The greatest problem with the farm and small-town life of the late 19th-early 20th century was how narrow and stultifying it was. Story after story of the period told of bright young people fleeing their home towns for the liveliness and challenge of the city. But the Internet offers an obvious answer to that problem of isolation and conformity. A de-urbanized society of the 21 century would be nothing like that of 100 years ago.

In just the last few days I've seen a story about how farmers are using online message boards to swap tips on planting and reviews of farm equipment, something on a push by one of the Democratic candidates (or was it Gore?) to get broadband extended to all the rural areas where the commercial companies don't want to go because it's unprofitable, and somebody writing about how he'd love to be working today on his grandfather's tomato farm that the family had to sell because they couldn't afford to keep it.

As I get older, I think of how much I'd rather spend my golden years living someplace where I could walk a few blocks at a leisurely pace to do my shopping and chat to the neighbors -- instead of being stuck in a retirement community like my father, where he can't even get to the library because he gave up driving and the community only provides transportation to the mall.

There's also the factor that if we're destined to live in a world where terrorism will always be the easy resort of the disenfranchised, a highly decentralized, target-poor environment will necessarily be the safest for us and our children.
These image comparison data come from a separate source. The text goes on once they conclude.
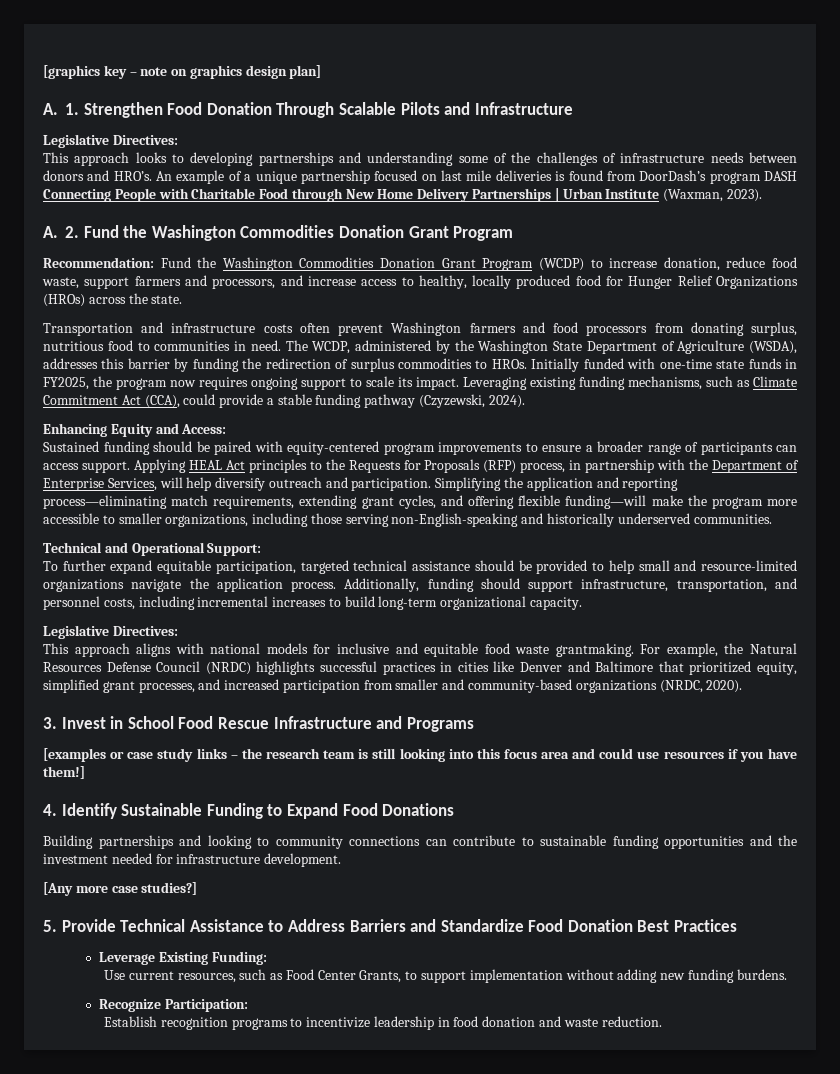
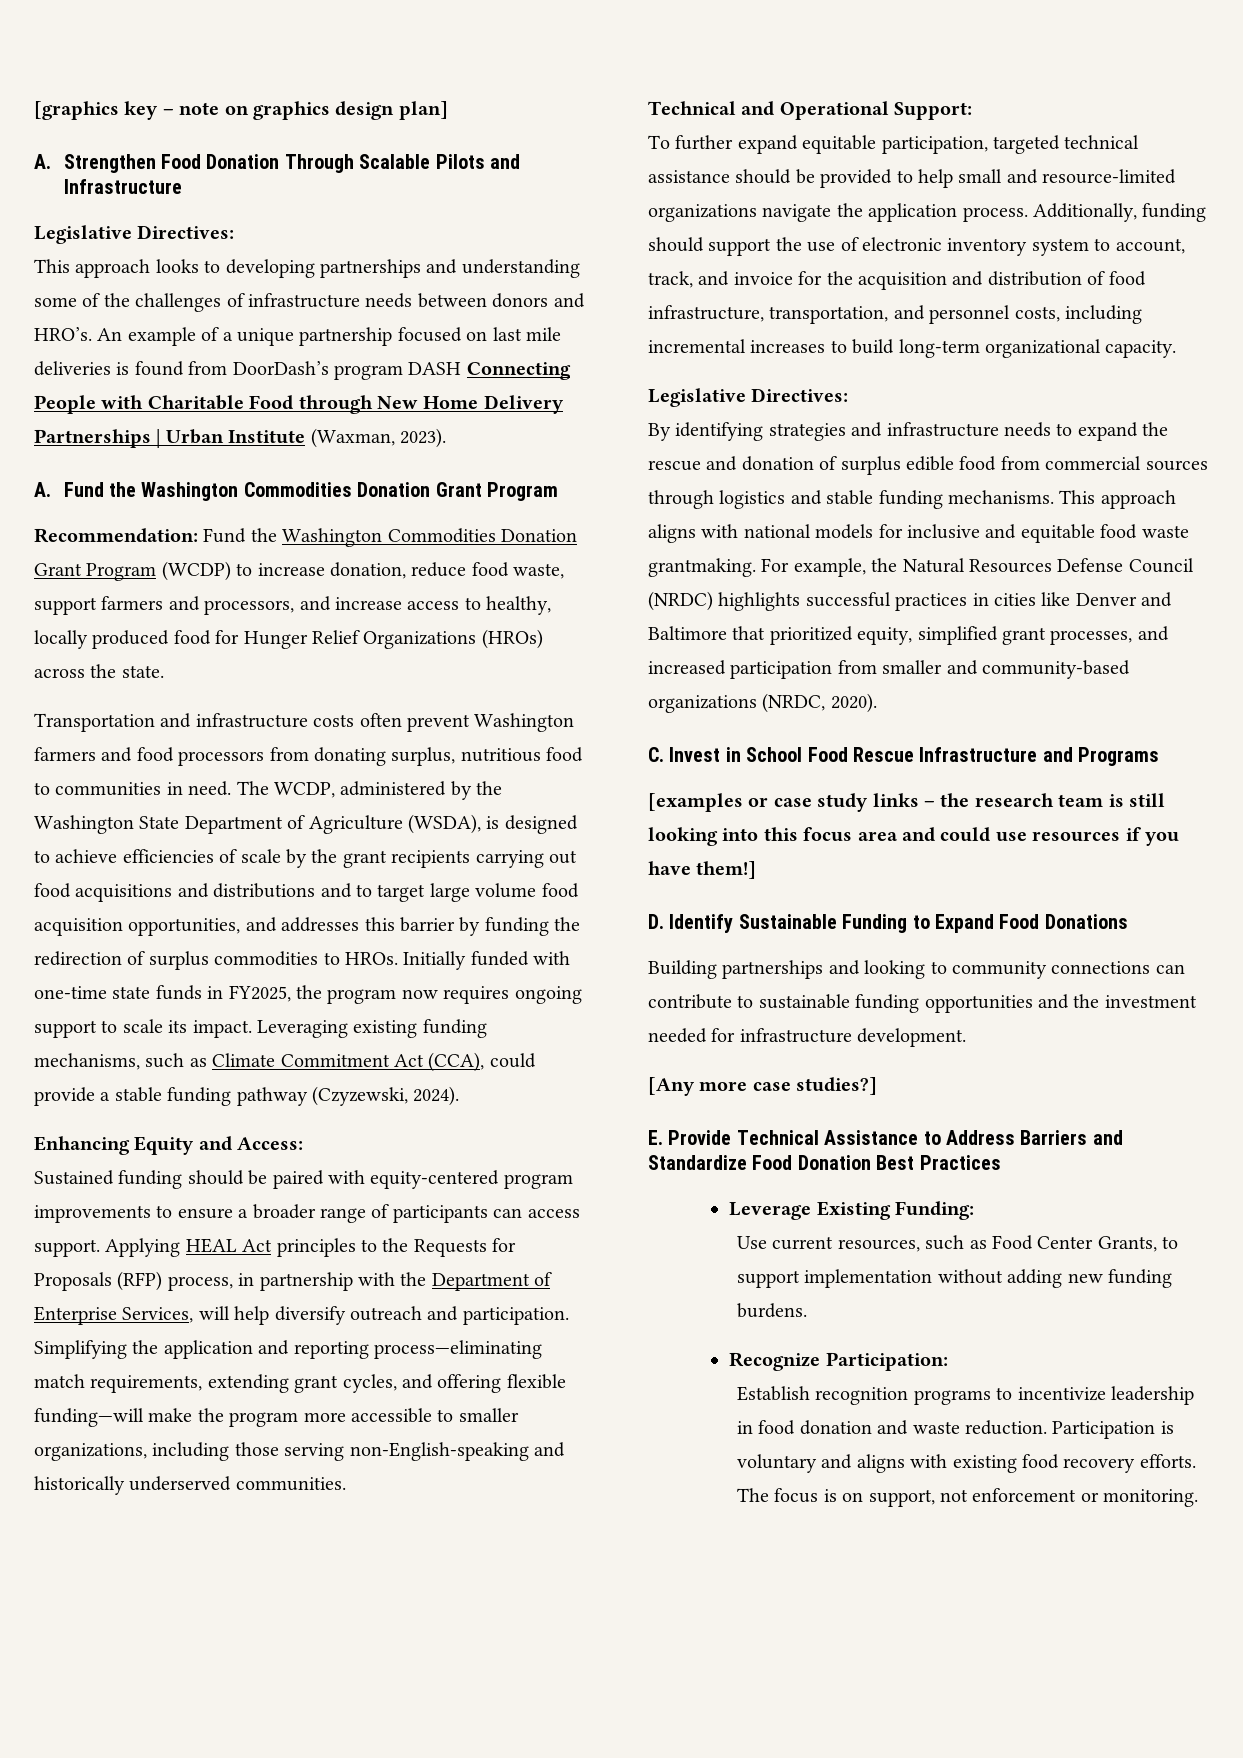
- A. 1. Strengthen Food Donation Through Scalable Pilots and Infrastructure
+ A. Strengthen Food Donation Through Scalable Pilots and Infrastructure
- A. 2. Fund the Washington Commodities Donation Grant Program
+ A. Fund the Washington Commodities Donation Grant Program
- The WCDP, administered by the Washington State Department of Agriculture (WSDA), addresses this barrier by funding the redirection of surplus commodities to HROs.
+ The WCDP, administered by the Washington State Department of Agriculture (WSDA), is designed to achieve efficiencies of scale by the grant recipients carrying out food acquisitions and distributions and to target large volume food acquisition opportunities, and addresses this barrier by funding the redirection of surplus commodities to HROs.
- Additionally, funding should support infrastructure, transportation, and personnel costs, including incremental increases to build long-term organizational capacity.
+ Additionally, funding should support the use of electronic inventory system to account, track, and invoice for the acquisition and distribution of food infrastructure, transportation, and personnel costs, including incremental increases to build long-term organizational capacity.
+ By identifying strategies and infrastructure needs to expand the rescue and donation of surplus edible food from commercial sources through logistics and stable funding mechanisms.
- 3. Invest in School Food Rescue Infrastructure and Programs
+ C. Invest in School Food Rescue Infrastructure and Programs
- 4. Identify Sustainable Funding to Expand Food Donations
+ D. Identify Sustainable Funding to Expand Food Donations
- 5. Provide Technical Assistance to Address Barriers and Standardize Food Donation Best Practices
+ E. Provide Technical Assistance to Address Barriers and Standardize Food Donation Best Practices
+ Participation is voluntary and aligns with existing food recovery efforts. The focus is on support, not enforcement or monitoring.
The last 10,000 years have been marked by two major novelties -- cities and war. Both of them had to do with the accumulation of wealth. Together, they may have been a necessary step as we boot-strapped our way out of the hunter-gatherer stage. But both have also been the sources of great suffering, deprivation, and damage to the environment. If we now have the ability to move beyond them -- without giving up the advantages of creative ferment and ambitious collective projects that they made possible -- there is every reason to do so.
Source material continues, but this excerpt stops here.